A história do cão chamado de Respeito não termina da forma mais bela, e aqui talvez não caiba julgamento sobre o que seria certo ou errado em seu desenlace, mas uma reflexão a respeito do rígido código de moral e ética que compunha a formação destes homens, mulheres e crianças que viviam em um universo completamente alheio ao que vivemos hoje em dia.

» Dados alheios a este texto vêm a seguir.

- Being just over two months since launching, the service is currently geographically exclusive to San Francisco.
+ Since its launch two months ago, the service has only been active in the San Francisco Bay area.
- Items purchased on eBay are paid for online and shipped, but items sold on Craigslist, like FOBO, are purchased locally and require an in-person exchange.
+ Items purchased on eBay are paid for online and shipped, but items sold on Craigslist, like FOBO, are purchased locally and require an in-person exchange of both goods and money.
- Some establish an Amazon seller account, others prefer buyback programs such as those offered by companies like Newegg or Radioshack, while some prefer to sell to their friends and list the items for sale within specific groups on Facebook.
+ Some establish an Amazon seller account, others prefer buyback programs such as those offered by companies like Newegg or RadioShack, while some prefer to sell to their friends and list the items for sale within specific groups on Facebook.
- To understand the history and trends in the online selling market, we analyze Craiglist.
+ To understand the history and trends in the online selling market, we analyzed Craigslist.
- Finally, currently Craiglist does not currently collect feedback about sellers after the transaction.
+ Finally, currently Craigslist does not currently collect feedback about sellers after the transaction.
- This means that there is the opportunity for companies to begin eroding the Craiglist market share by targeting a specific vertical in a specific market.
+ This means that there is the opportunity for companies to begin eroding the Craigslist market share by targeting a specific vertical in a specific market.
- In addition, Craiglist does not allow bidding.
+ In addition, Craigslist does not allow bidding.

Continuando a história, é de conhecimento de todos que no interior as pessoas têm o costume de “sestear” à tarde, logo após o almoço. Hábito esse que faz parte da cultura destas pessoas desde que existe campo. Visto que depois da sesteada daquele dia o vô Cungo não enxergou o Respeito nas proximidades da casa, logo pairou uma desconfiança no velho campeiro. Nos quatro dias seguintes o fato se repetiu; durante a sesta o Respeito desaparecia, e voltava horas depois. Chegava de cabeça baixa, com o rabo entre as pernas, se enfurnava no galpão e lá ficava como que se escondendo após ter cometido um erro imperdoável.
Vô Cungo não teve dúvida, e naquela sexta-feira chuvisquenta de agosto ficou observando de longe seu cachorro, e seguiu-o discretamente para ver qual o destino de suas fugas diárias. Viu-o entrar em uma grota que ficava há uma centena de metros da casa e mansamente enfurnou-se naquele pequeno universo formado por sombras e verdes. Os olhos do Cungo encheram-se de horror quando viu a cena: embaixo de uma aroeira, Respeito estava envolto em um cenário de sangue, lã e restos de cordeiros recém mortos.
Não há outro destino para cachorro que “corre” ovelhas. A lei do campo é incisiva e cruel: morte. Cungo sacou o revólver (todo campeiro que se preze carregava uma arma consigo) e, não sem antes chamá-lo pelo nome uma última vez, fez fogo duas vezes, silenciando definitivamente aquele que muitas vezes latira em defesa de seu dono. Anos depois da vez em que ouvi esta história, pensei que o fato de tê-lo chamado pelo nome antes de atirar foi uma forma de encará-lo de frente, de não aplicar a pena capital pelas costas, uma forma leal de aplicar a lei do campo.
Não lembro ter ouvido esta história mais de uma vez, mas lembro de que esta foi a única vez que vi meu avô chorar.